Thus for example, here's the Khovanov polynomial of the knot $ 5_1$:

In[4]:=  
kh = Kh[Knot[5, 1]][q, t]
Out[4]=
 -5    -3     1        1        1        1
q   + q   + ------ + ------ + ------ + -----
             15  5    11  4    11  3    7  2
            q   t    q   t    q   t    q  t

The Euler characteristic of the Khovanov Homology $ \operatorname{\it KH}(L)$ is (up to normalization) the Jones polynomial $ J(L)$ of $ L$. Precisely,

$\displaystyle {\text{\it Kh}}(L)(q, -1) = {\hat J}(L)(q) := (q+q^{-1})J(L)(q^2). $

Let us verify this in the case of $ 5_1$:
In[5]:=  
{kh /. t -> -1, Expand[(q+1/q)Jones[Knot[5, 1]][q^2]]}
Out[5]=
   -15    -7    -5    -3    -15    -7    -5    -3
{-q    + q   + q   + q  , -q    + q   + q   + q  }

Khovanov's homology is a strictly stronger invariant than the Jones polynomial. Indeed, $ J(5_1)=J(10_{132})$ though $ {\text{\it Kh}}(5_1)\neq{\text{\it Kh}}(10_{132})$:

In[6]:=  
{
   Jones[Knot[5, 1]] === Jones[Knot[10, 132]],
   Kh[Knot[5, 1]] === Kh[Knot[10, 132]]
 }
Out[6]=
{True, False}

The algorithm presently used by KnotTheory` is an efficient algorithm modeled on the Kauffman bracket algorithm of Section 7.5.1, as explained in [BN3] (which follows [BN2]). Currently, two implementations of this algorithm are available:

Figure 9: August 2002, Toronto: Mikhail Khovanov explaining his more recent paper [Kh2].
Mikhail Khovanov

8 Extras


8.1 Drawing with TubePlot

In[1]

In[2]:= ?TubePlot
TubePlot[gamma, {t, t0, t1}, r, opts] plots the space curve gamma with the variable t running from t0 to t1, as a tube of radius r. The available options are TubeSubdivision, TubeFraming and TubePlotPrelude. All other options are passed on to Graphics3D. TubePlot[TorusKnot[m, n], opts] produces a tube plot of the (m,n) torus knot.

In[3]:= Options[TubePlot]
{TubeSubdivision -> {50, 12}, TubeFraming -> Normal, TubePlotPrelude -> {}}

Thus here's a thin unknot:

In[4]:=  
Show[TubePlot[{Cos[t], Sin[t], 0}, {t, 0, 2Pi}, 0.1]]
Out[4]=
-Graphics-

In[5]:= ?TubeSubdivision
TubeSubdivision is an option for TubePlot. TubePlot[__, TubeSubdivision -> {l, m} draws the tube subdivided to l pieces lengthwise and m pieces around. The default is TubeSubdivision -> {50, 12}.

In[6]:= ?TubeFraming
TubeFraming is an option for TubePlot. TubePlot[gamma, {t, __}, _, TubeFraming -> n] sets the framing of the tube (visible when TubeSubdivision -> {l, m} with small m) to be the vector n, which in itself may be a function of t. Thus TubeFraming -> {0,0,1} is "blackboard framing". TubeFraming -> Normal (default) uses the normal vector of the curve gamma.

In[7]:= ?TubePlotPrelude
TubePlotPrelude is an option for TubePlot. Its value is passed to Graphics3D before the main part of the plot, allowing to set various graphics options. For example, TubePlotPrelude -> EdgeForm[{}] will suppress the drawing of edges between the polygons making up the tube. The default is TubePlotPrelude -> {}.

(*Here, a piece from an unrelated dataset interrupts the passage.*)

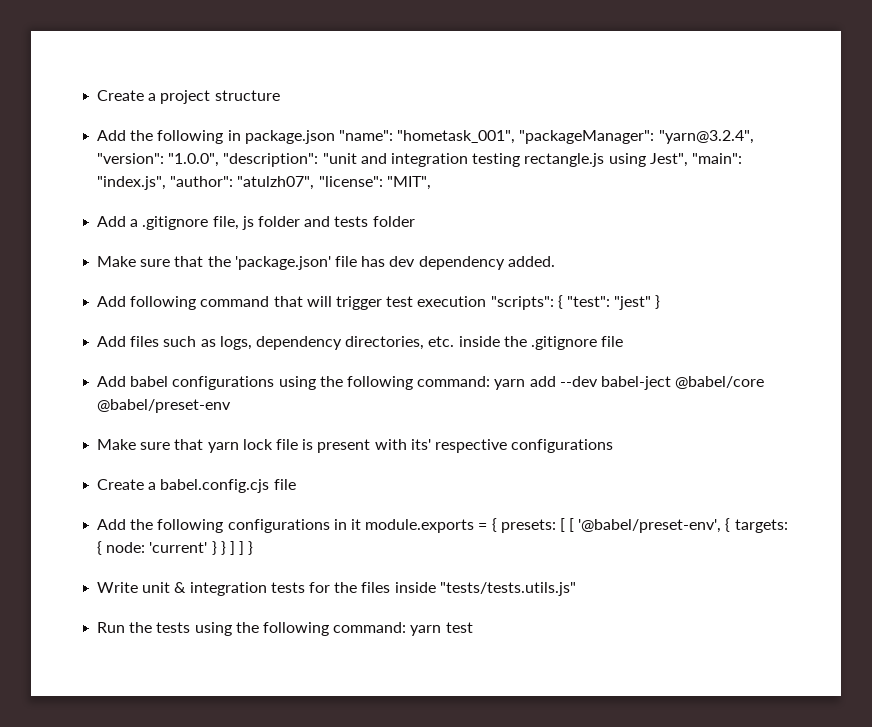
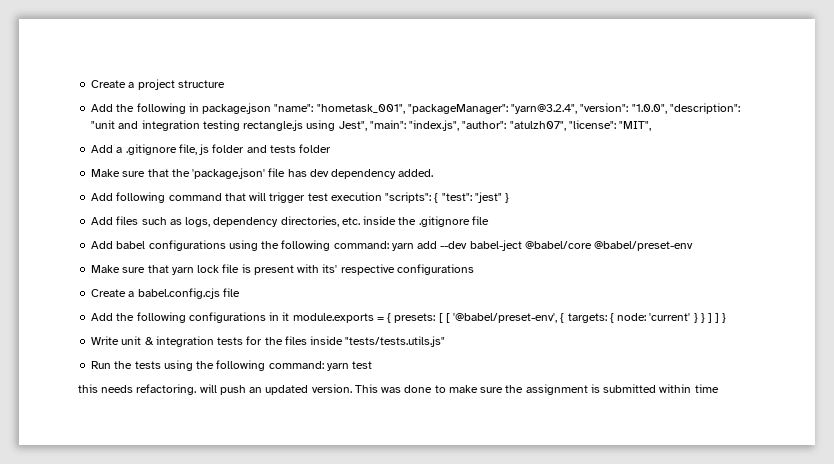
+ this needs refactoring. will push an updated version. This was done to make sure the assignment is submitted within time

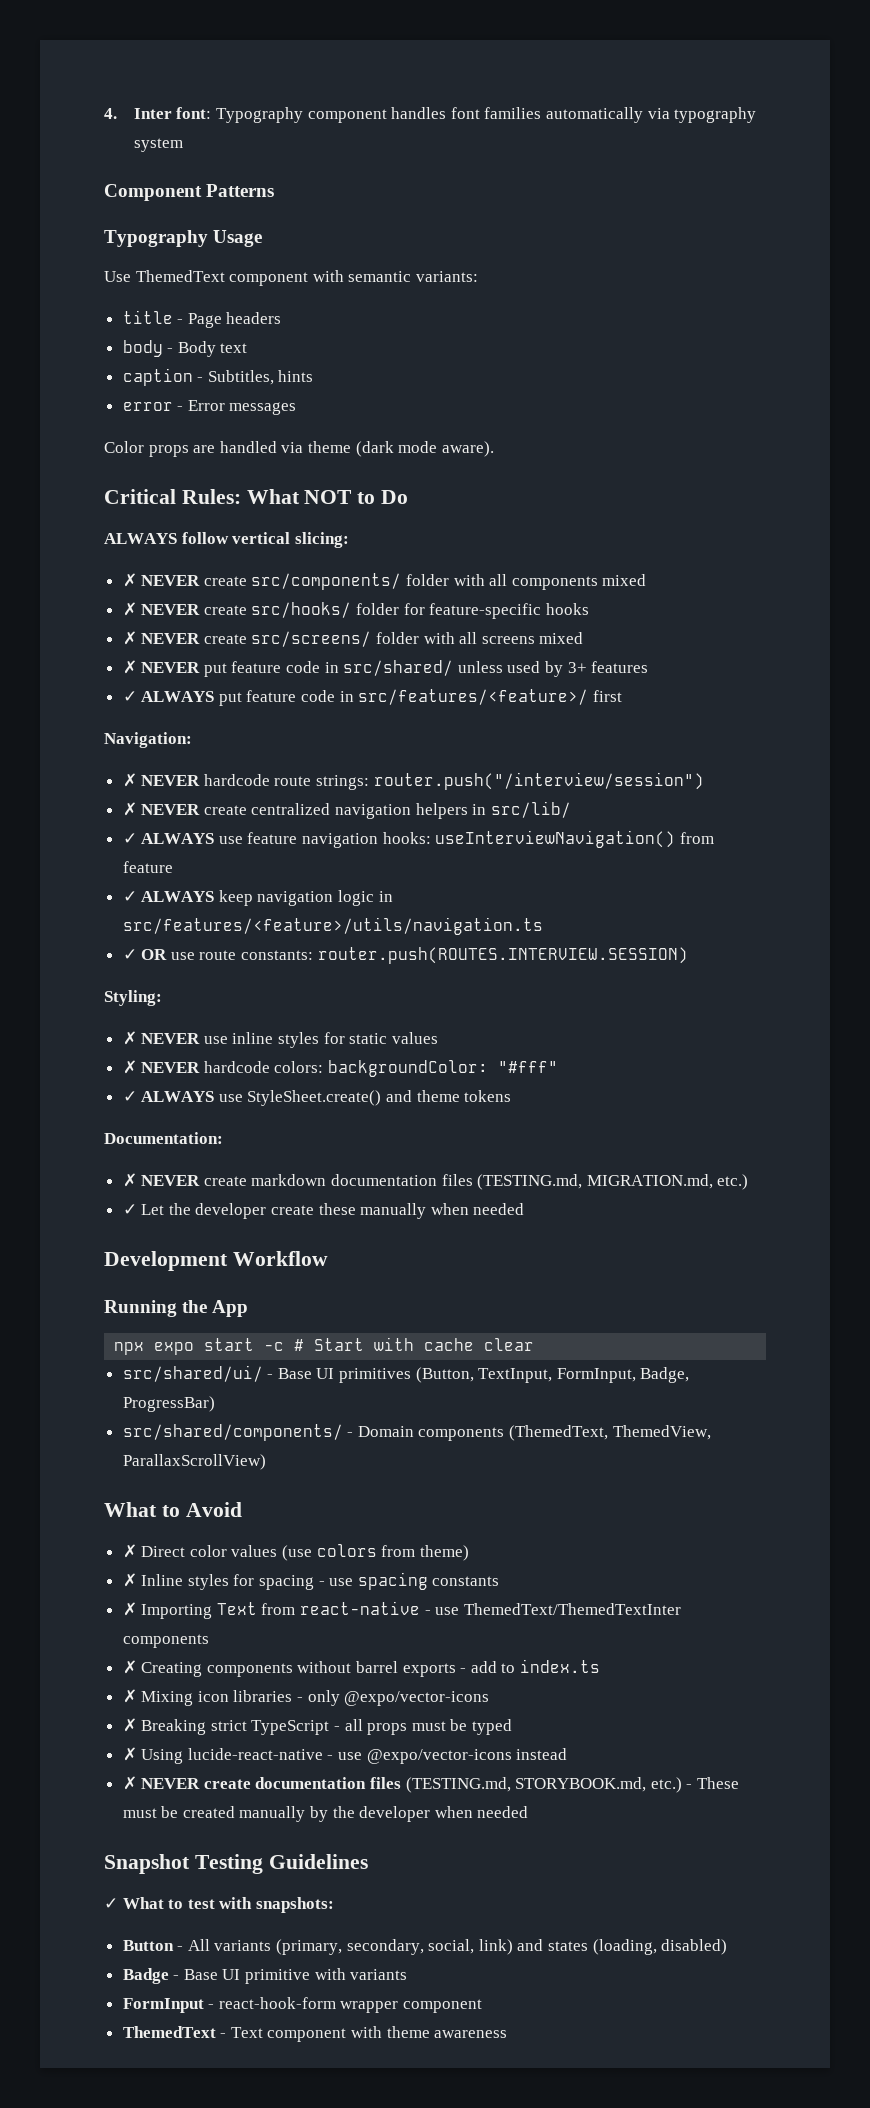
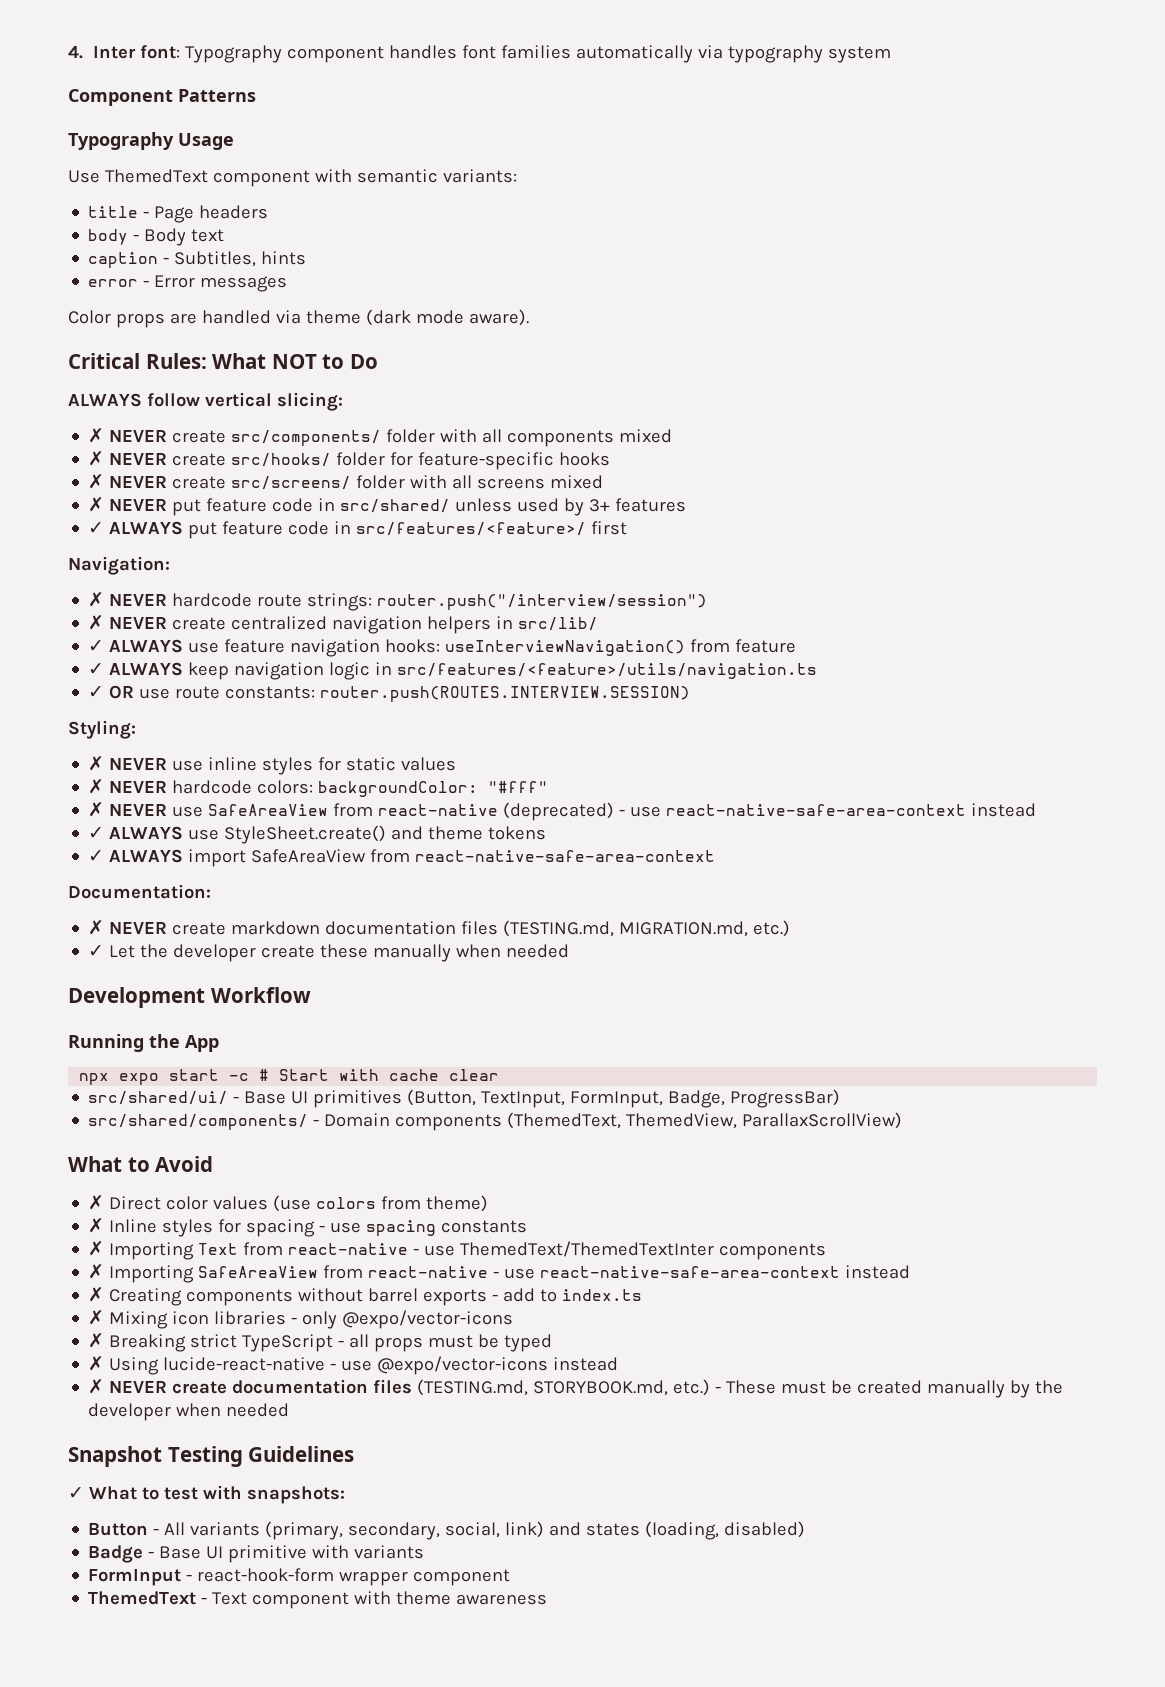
+ ✗ NEVER use SafeAreaView from react-native (deprecated) - use react-native-safe-area-context instead
+ ✓ ALWAYS import SafeAreaView from react-native-safe-area-context
+ ✗ Importing SafeAreaView from react-native - use react-native-safe-area-context instead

Here's the same unknot, made thicker and not as smooth:

In[8]:=  
Show[TubePlot[
   {Cos[t], Sin[t], 0}, {t, 0, 2Pi}, 0.3, TubeSubdivision -> {6, 3}
 ]]
Out[8]=
-Graphics-

Let's play with the framing now:

In[9]:=  
Show[TubePlot[
   {Cos[t], Sin[t], 0}, {t, 0, 2Pi}, 0.2,
   TubeSubdivision -> {50, 2},
   TubeFraming -> {Cos[2t]Cos[t], Cos[2t]Sin[t], Sin[3t]}
 ]]
Out[9]=
-Graphics-

Here's an example that uses a prelude and passes options on to Graphics3D:

In[10]:=  
Show[TubePlot[
   {Cos[2t], Sin[2t], 0} +
     0.5{Cos[3t]Cos[2t], Cos[3t]Sin[2t], -Sin[3t]},
   {t, 0, 2Pi}, 1/3,
   TubeSubdivision -> {280, 12}, TubeFraming -> {0,0,1},
   TubePlotPrelude -> EdgeForm[{}],
   Boxed -> False, ViewPoint -> {0,0,1}
 ]]
Out[10]=
-Graphics-

The last example serves as the basis for the definition of TubePlot[TorusKnot[m, n]]. Here's a final example:

In[11]:=  
Show[TubePlot[TorusKnot[3, 5]]]
Out[11]=
-Graphics-

8.1.1 Standalone TubePlot

There may be some independent interest in the routine TubePlot, and hence it is available also as an independent package. Here it is: TubePlot.m.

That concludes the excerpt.